Hacking tools developed by private companies are often used to track down and apprehend dissidents, journalists or politicians.
Over the past few years, the cybersecurity community has repeatedly raised concerns about an ever-growing number of private companies selling offensive cyber capabilities (OCCs) to foreign governments without much oversight.
Hacking tools developed by private companies often end up in the hands of unscrupulous governments, which then use the software to track down and apprehend dissidents, journalists, or political rivals.
The American think tank Atlantic Council has published a report on the OCC market and the companies operating on the Access-as-a-Service (AaaS) model that sell these services. The report provides an analysis of three AaaS vendors - the Israeli NSO Group and the UAE-based DarkMatter.
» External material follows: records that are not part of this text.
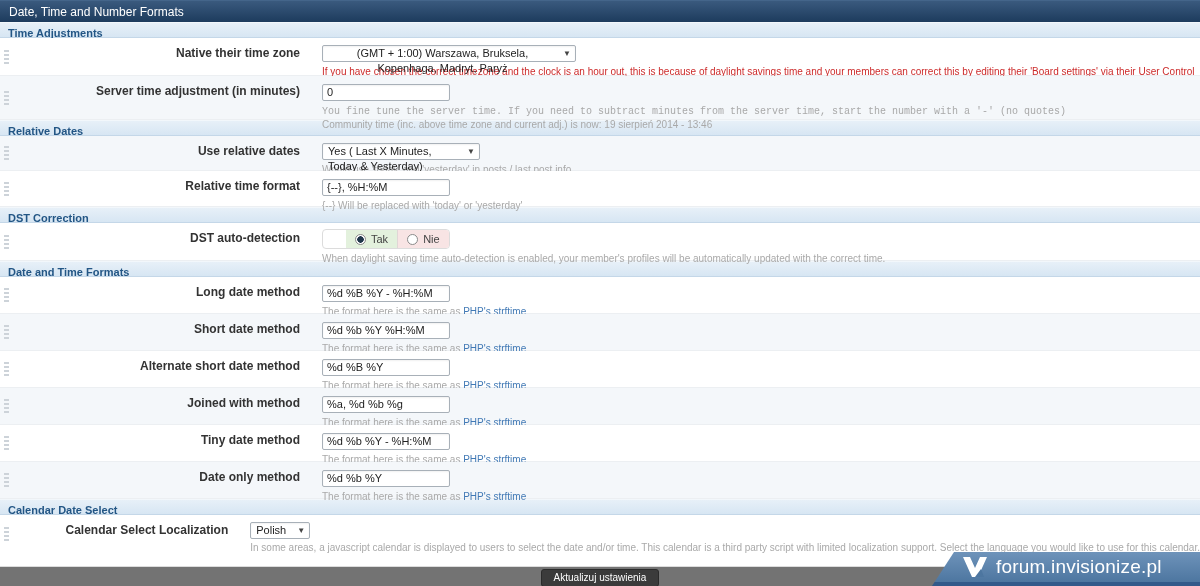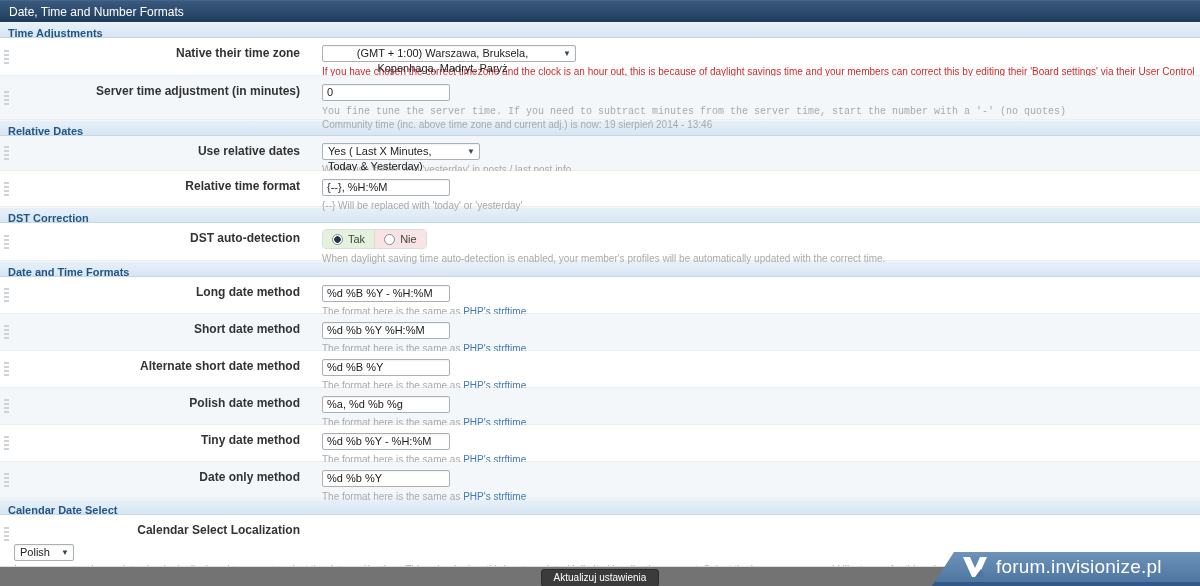--- a/index.html
+++ b/index.html
@@ -38,21 +38,21 @@
     font-family:"Liberation Sans", sans-serif; font-size:11px; color:#222;
     padding:0 4px; background:#fff; box-shadow:inset 0 1px 2px rgba(0,0,0,.06); }
   .w-tz { width:254px;text-align:center; } .w-rel { width:158px; } .w-fmt { width:128px; } .w-cal { width:60px; }
 
   .help { font-size:10px; color:#a9a9a9; margin-top:3px; line-height:13px; }
   .warn { font-size:10px; color:#cc2b2b; margin-top:3px; line-height:13px; }
   .lnk { color:#4179b5; cursor:pointer; }
 
   
   .radiogrp { display:inline-flex; border:1px solid #dcdcdc; border-radius:4px;
-    overflow:hidden; font-size:11px; color:#444; vertical-align:middle; }
+    overflow:hidden; font-size:11px; color:#444; vertical-align:middle;padding-left:23px; }
   .seg { display:flex; align-items:center; gap:5px; padding:3px 9px; cursor:pointer; }
   .seg.yes { background:#e3f1dd; border-right:1px solid #e0d6d6; }
   .seg.no  { background:#f8e4e4; }
   .rad { width:11px; height:11px; border-radius:50%; border:1px solid #8a8a8a; background:#fff; }
   .rad.sel { background:radial-gradient(circle,#20364a 0 3px,#fff 3.5px); }
 
   
   .footer { position:absolute; left:0; right:0; bottom:0; height:20px;
     background:#737373; border-top:1px solid #dcdcdc; text-align:center; }
   .btn { display:inline-block; margin-top:2px; padding:2px 12px 3px;
@@ -166,21 +166,21 @@
     <span class="grip"></span>
     <div class="lbl">Alternate short date method</div>
     <div class="ctl">
       <input class="txt w-fmt" value="%d %B %Y" style="">
       <div class="help"><span>The format here is the same as </span><span class="lnk">PHP's strftime</span></div>
     </div>
   </div>
 
   <div class="row alt" style="height:37px;">
     <span class="grip"></span>
-    <div class="lbl">Polish date method</div>
+    <div class="lbl">Joined with method</div>
     <div class="ctl">
       <input class="txt w-fmt" value="%a, %d %b %g" style="">
       <div class="help"><span>The format here is the same as </span><span class="lnk">PHP's strftime</span></div>
     </div>
   </div>
 
   <div class="row" style="height:37px;">
     <span class="grip"></span>
     <div class="lbl">Tiny date method</div>
     <div class="ctl">
@@ -193,21 +193,21 @@
     <span class="grip"></span>
     <div class="lbl">Date only method</div>
     <div class="ctl">
       <input class="txt w-fmt" value="%d %b %Y" style="">
       <div class="help"><span>The format here is the same as </span><span class="lnk">PHP's strftime</span></div>
     </div>
   </div>
 
   <div class="sechdr">Calendar Date Select</div>
 
-  <div class="row" style="height:37px; border-bottom:none;flex-direction:column;">
+  <div class="row" style="height:37px; border-bottom:none;">
     <span class="grip"></span>
     <div class="lbl">Calendar Select Localization</div>
     <div class="ctl">
       <div class="selbox w-cal">
         <span>Polish</span>
         <span class="arr">▼</span>
       </div>
       <div class="help" style="margin-top:2px; white-space:nowrap; overflow:hidden;">In some areas, a javascript calendar is displayed to users to select the date and/or time. This calendar is a third party script with limited localization support. Select the language you would like to use for this calendar.</div>
     </div>
   </div>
In particular, the experts spoke about the organizations behind the cyberattacks that exploited a zero-day vulnerability. Of 129 attacks using 0Day vulnerabilities since 2014, 72 of them were associated with a specific attacker. Of these 72 cases, 14 were associated with private companies as creators of the zero-day exploit used in the attack. Thus, private companies turned out to be a larger provider of zero days exploited in real attacks than government and cybercriminal hackers combined.
Many of the AaaS vendors can hardly be distinguished from legitimate cybersecurity companies providing security solutions, experts say. This business model is now becoming more prevalent and current policies restricting the export and transfer of OCC instruments overseas are becoming less effective as AaaS providers find new ways to circumvent them.
The researchers called for the implementation of new and improved policies for the AaaS market and proposed expanding the range of vulnerabilities found by government intelligence agencies that need to be reported to vendors, establishing post-employment restrictions for government information security employees so that they cannot switch to AaaS service providers. resort to legal practice against AaaS suppliers and their contractors that violate export controls and enforce "technical restrictions" such as geographic area on malware to prevent OCC tools from being used in certain areas or against certain purposes.